Task to carry out: Would you reproduce the data below exactly, please, leaving out its images?

Exercise material:
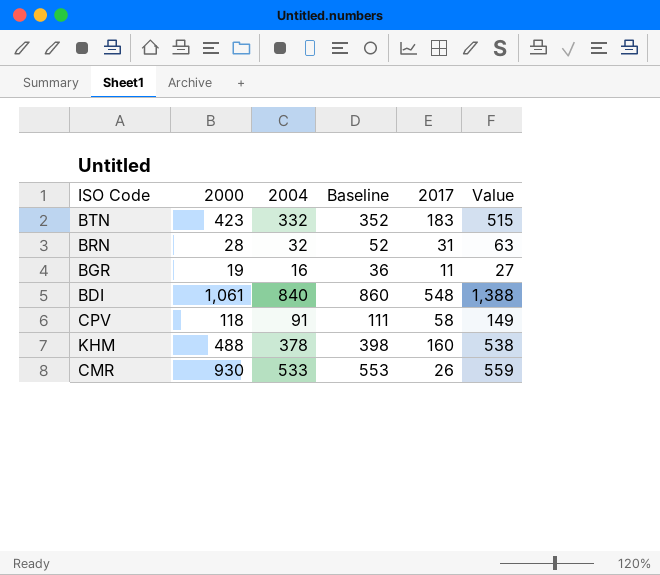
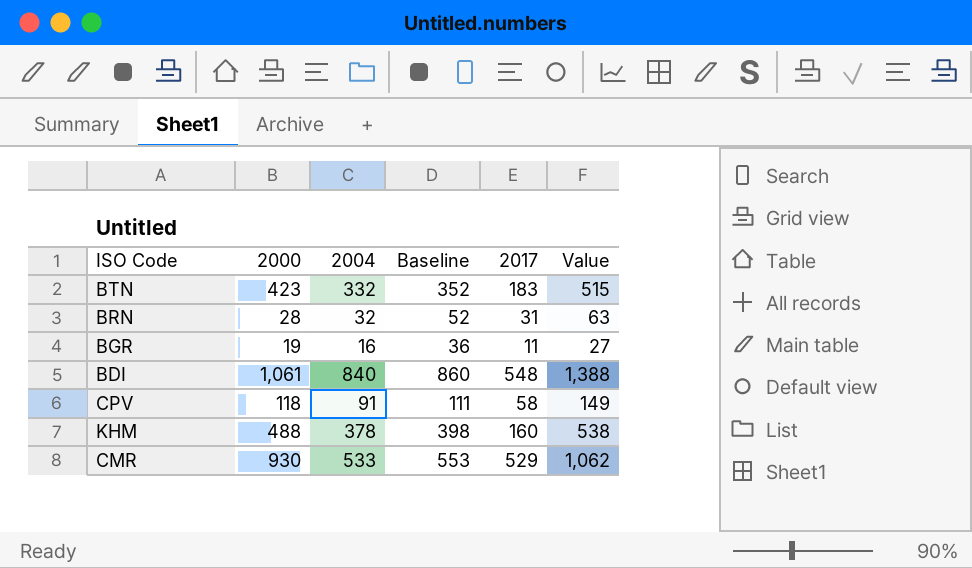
CMR | 2017: 26 -> 529
CMR | Value: 559 -> 1,062

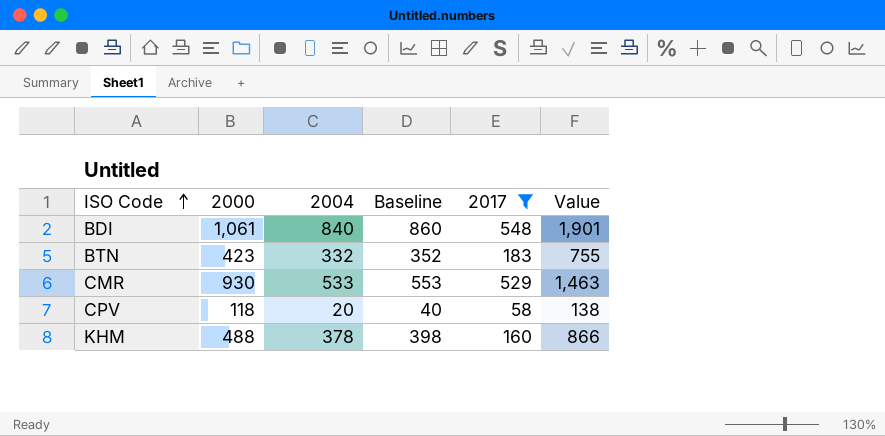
filter: none -> 2017 >= 58
row order: none -> ISO Code ascending
column Value | formula: [2004] + [2017] -> [2000] + [2004]
CPV | 2004: 91 -> 20
CPV | Baseline: 111 -> 40

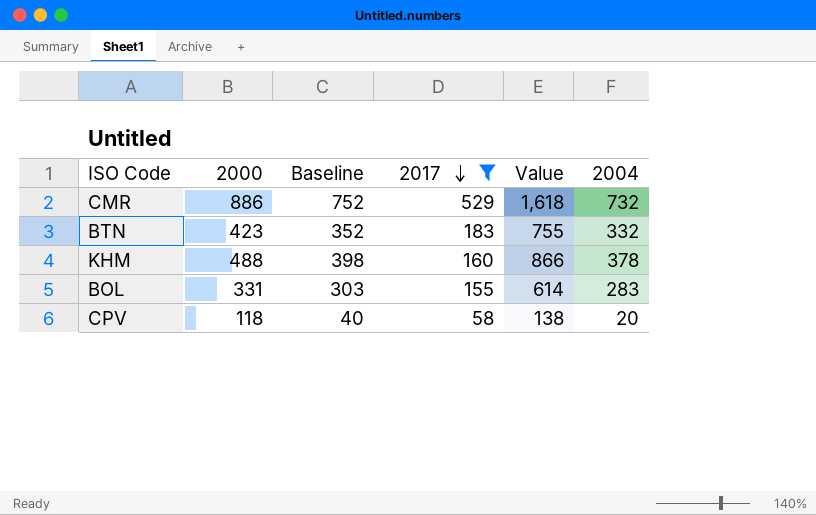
row order: ISO Code ascending -> 2017 descending
column 2004 | position: 3 -> 6
row BDI: 1,061 | 840 | 860 | 548 | 1,901 -> none
CMR | 2000: 930 -> 886
CMR | Baseline: 553 -> 752
CMR | Value: 1,463 -> 1,618
CMR | 2004: 533 -> 732
row BOL: none -> 331 | 303 | 155 | 614 | 283

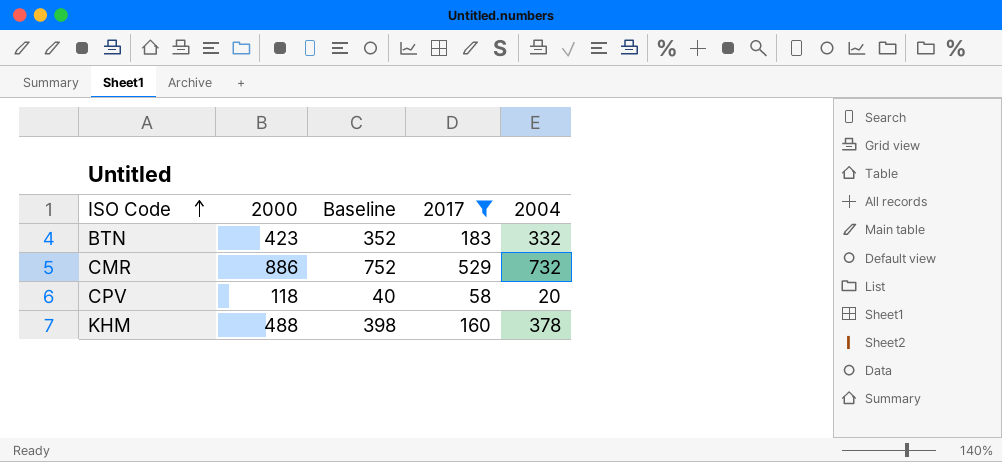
row order: 2017 descending -> ISO Code ascending
column Value | formula: [2000] + [2004] -> none
row BOL: 331 | 303 | 155 | 614 | 283 -> none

Answer to this task:
CMR | 2017: 26 -> 529
CMR | Value: 559 -> 1,062

filter: none -> 2017 >= 58
row order: none -> ISO Code ascending
column Value | formula: [2004] + [2017] -> [2000] + [2004]
CPV | 2004: 91 -> 20
CPV | Baseline: 111 -> 40

row order: ISO Code ascending -> 2017 descending
column 2004 | position: 3 -> 6
row BDI: 1,061 | 840 | 860 | 548 | 1,901 -> none
CMR | 2000: 930 -> 886
CMR | Baseline: 553 -> 752
CMR | Value: 1,463 -> 1,618
CMR | 2004: 533 -> 732
row BOL: none -> 331 | 303 | 155 | 614 | 283

row order: 2017 descending -> ISO Code ascending
column Value | formula: [2000] + [2004] -> none
row BOL: 331 | 303 | 155 | 614 | 283 -> none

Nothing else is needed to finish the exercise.